We then combined the summary statistics from the two cohorts to generate meta-analytic p-values. To determine meta-analytic p-values and beta coefficients across the two cohorts, we utilized random effects meta-analysis with inverse variance weighting. Based on the Cochrane handbook recommendations, all variants with an I2 > 40% were excluded from the analysis to reduce heterogeneity between the cohorts [60]. To be considered GWAS-significant, the interaction term between an SNP and the L4.6 sub-lineage had to have a p < 0.05 in both cohorts, the sign of the beta value had to be the same in both cohorts, and the meta-analytic p-value had to be below 5 × 10−8, the canonical GWAS threshold. To be included in further enrichment and annotation analyses, the meta-analytic p-value had to be below 1 × 10−5. We chose this threshold because previous studies have shown that some variants that do not meet the GWAS threshold may still have important regulatory or biological functions in some cases and may be worthy of further study and follow-up, especially in the context of gene regulation [59,61,62].

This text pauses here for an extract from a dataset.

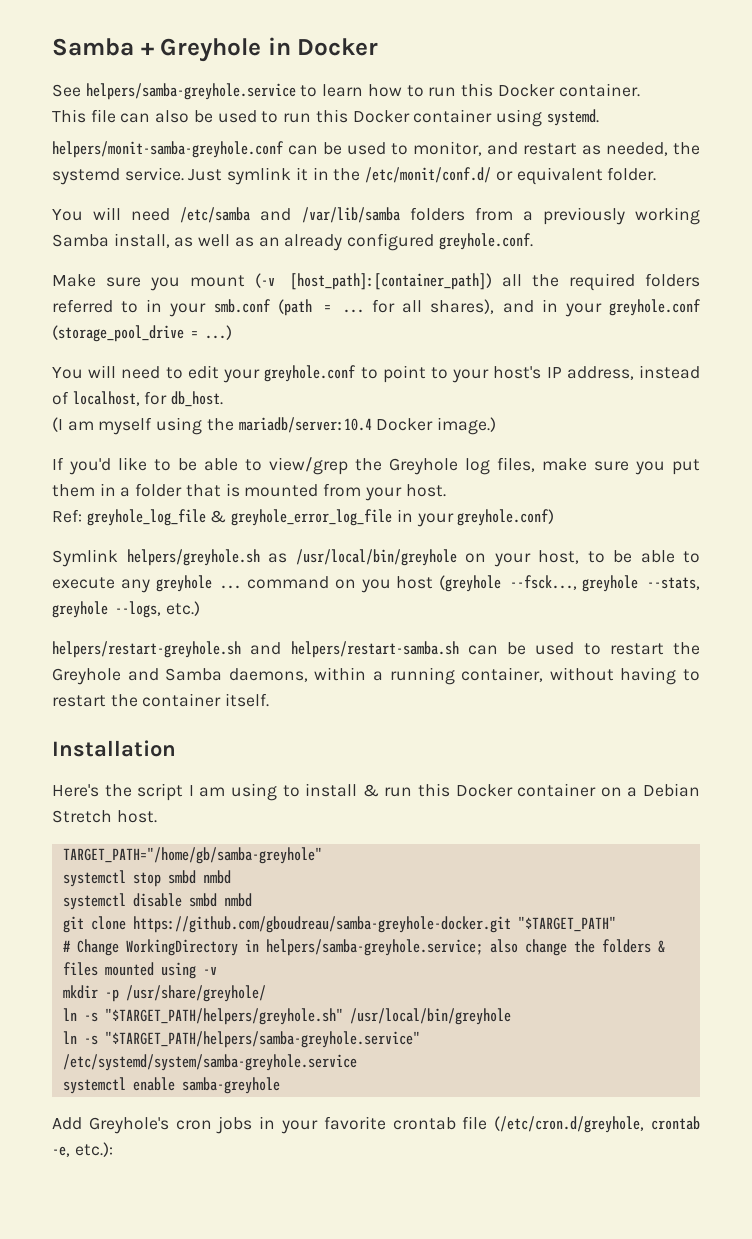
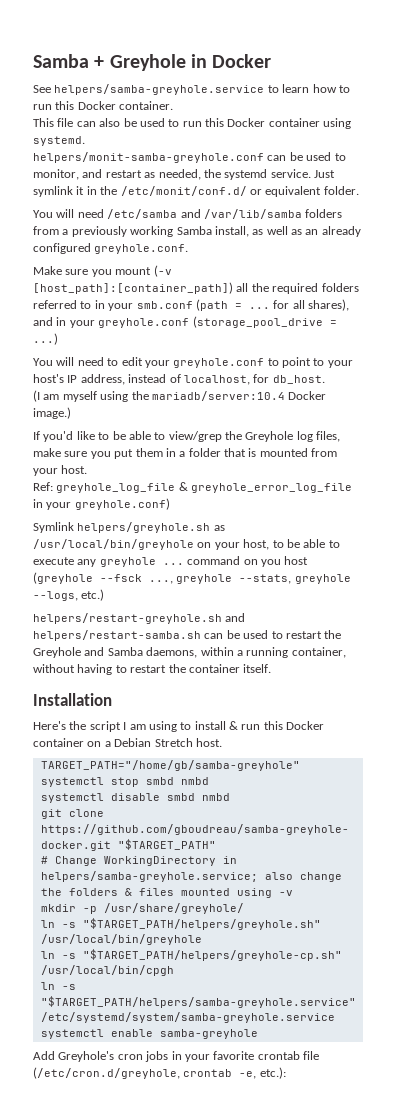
[509,575,577,590] --fsck..., -> [100,574,173,584] --fsck ...,
(511, 1016) none -> [40,949,342,961] [40,965,174,976] // ln -s "$TARGET_PATH/helpers/greyhole-cp.sh" /usr/local/bin/cpgh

In order to determine the extent to which our results were sensitive to the inclusion of both HIV-positive and negative subjects, we ran the same analyses described above among solely the HIV- subjects and compared these meta-analytic summary statistics to those in our original analyses. While our original analysis already adjusted for HIV status as a covariate in the regression equations used to assess the interaction between the interaction of SNP variants and MTB sub-lineage and the association with TB severity, such an analysis may help show whether or not our results were affected by the inclusion of both HIV-negative and positive subjects.

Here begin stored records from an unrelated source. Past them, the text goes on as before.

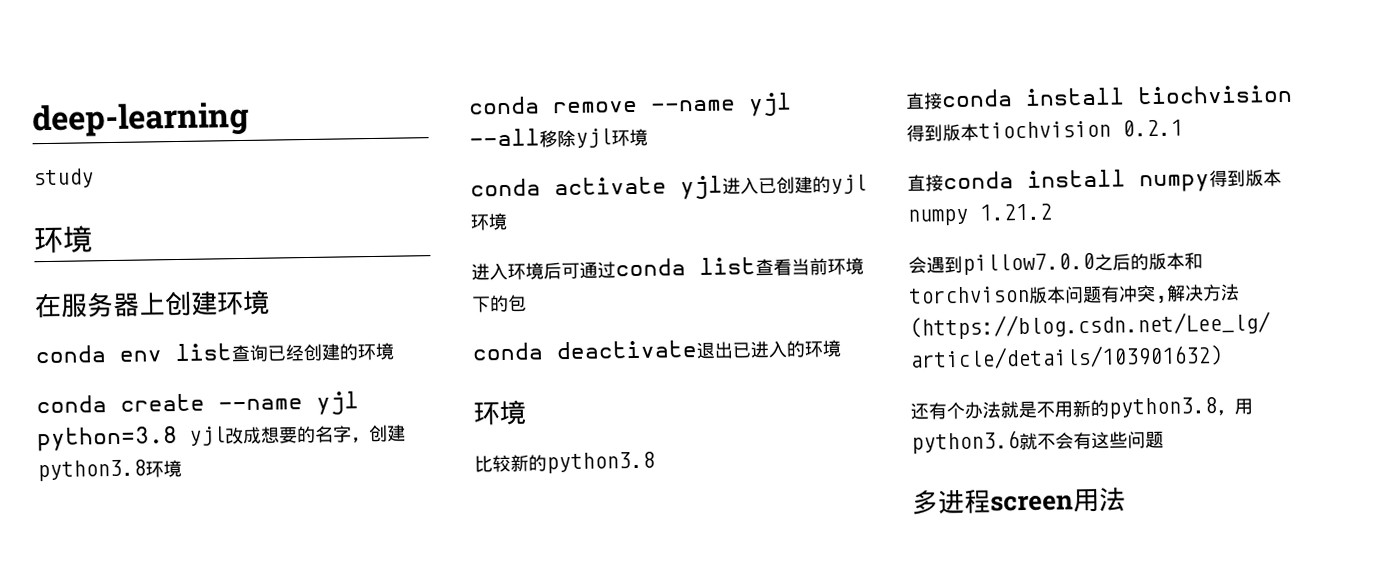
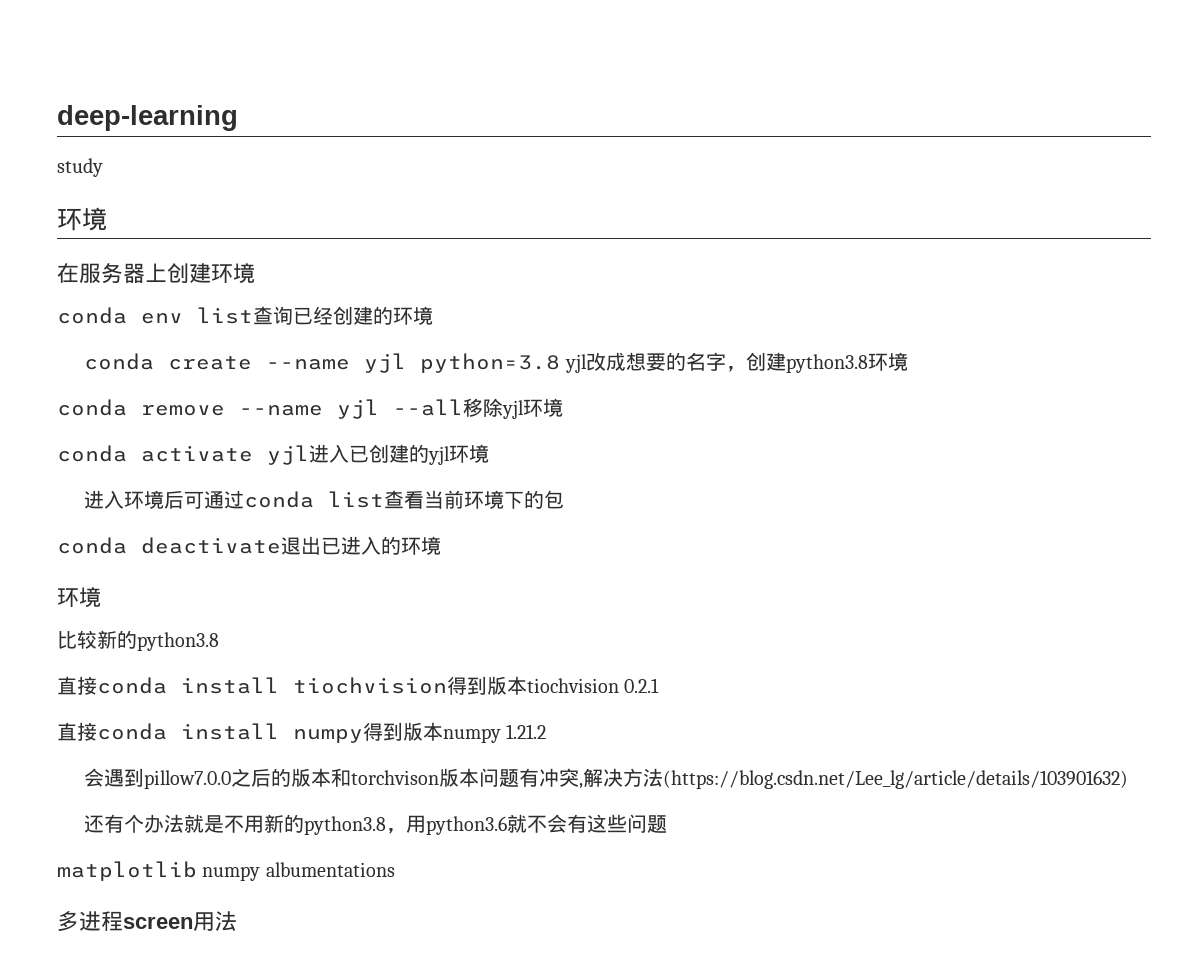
(1164, 439) none -> [57,861,395,881] // matplotlib numpy albumentations

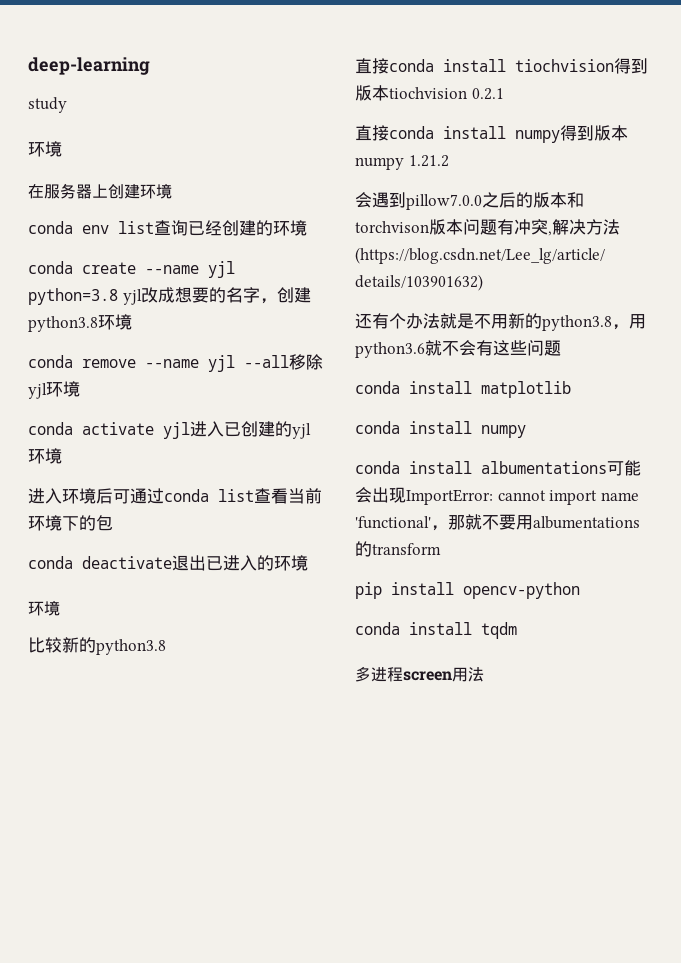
(668, 824) none -> [355,381,472,394] conda install
[202,862,395,881] numpy albumentations -> [355,421,526,438] [355,460,641,476] [355,487,639,505] [355,514,640,531] [355,541,441,557] [355,582,580,599] [355,622,517,639] // conda install numpy // conda install albumentations可能会出现ImportError: cannot import name 'functional'，那就不要用albumentations的transform // pip install opencv-python // conda install tqdm

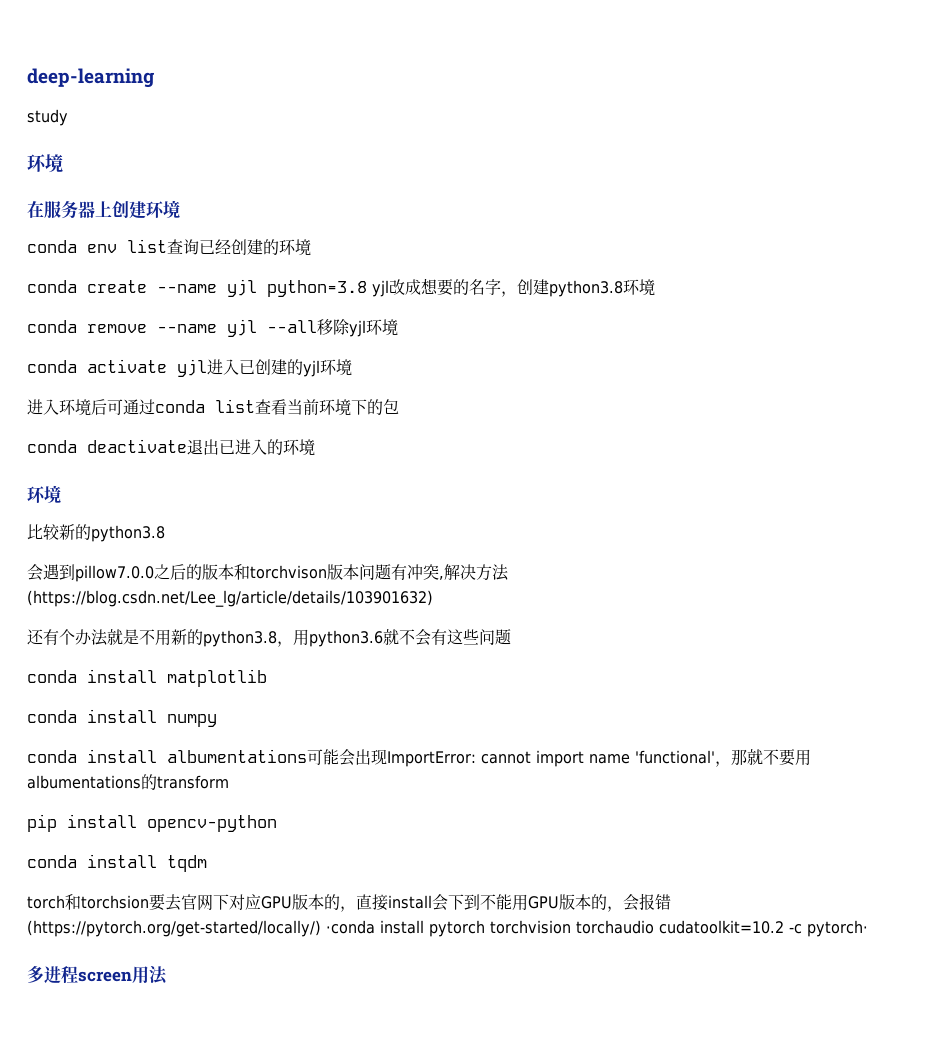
[355,58,648,74] [355,85,504,101] [355,125,628,143] [355,155,449,170] // 直接conda install tiochvision得到版本tiochvision 0.2.1 // 直接conda install numpy得到版本numpy 1.21.2 -> (165, 533) none
(517, 630) none -> [27,893,671,912] [27,920,868,937] // torch和torchsion要去官网下对应GPU版本的，直接install会下到不能用GPU版本的，会报错(https://pytorch.org/get-started/locally/) ·conda install pytorch torchvision torchaudio cudatoolkit=10.2 -c pytorch·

We used FUMA GWAS to annotate and enrich our SNPs below the threshold. Analyses performed through FUMA included gene mapping, regulatory annotation, tissue specificity, MAGMA analysis (gene-based analysis), gene set enrichment, and pathway analyses [63]. In addition to FUMA, we utilized GeneCards, Ensembl, DICE, and STRING DB to help annotate and enrich our results with respect to function, expression, and downstream protein interactions [36,37].

Table 4

SNPs Above GWAS Threshold with p < 1 × 10−6 (Meta-analytic p-values and Betas).

Chr	Bp	SNP	p	β	Gene	Location
5	17775271	rs369093426	9.82 × 10−7	3.2095	LOC105374666	Intron
5	121258204	rs76190408	8.14 × 10−7	3.0447	None	Intergenic
8	50958714	rs203964	1.70 × 10−7	2.7085	SNTG1	Intron
8	141085471	rs56990580	1.77 × 10−7	−3.3244	TRAPPC9	Intron
13	985899842	rs8000063	9.82 × 10−7	2.6203	None	Intergenic
21	20182990	rs112560854	2.58 × 10−7	−3.7805	None	Intergenic

Chr–chromosome number, Bp = basepair location. Gene and location were ascertained using Ensembl v.104.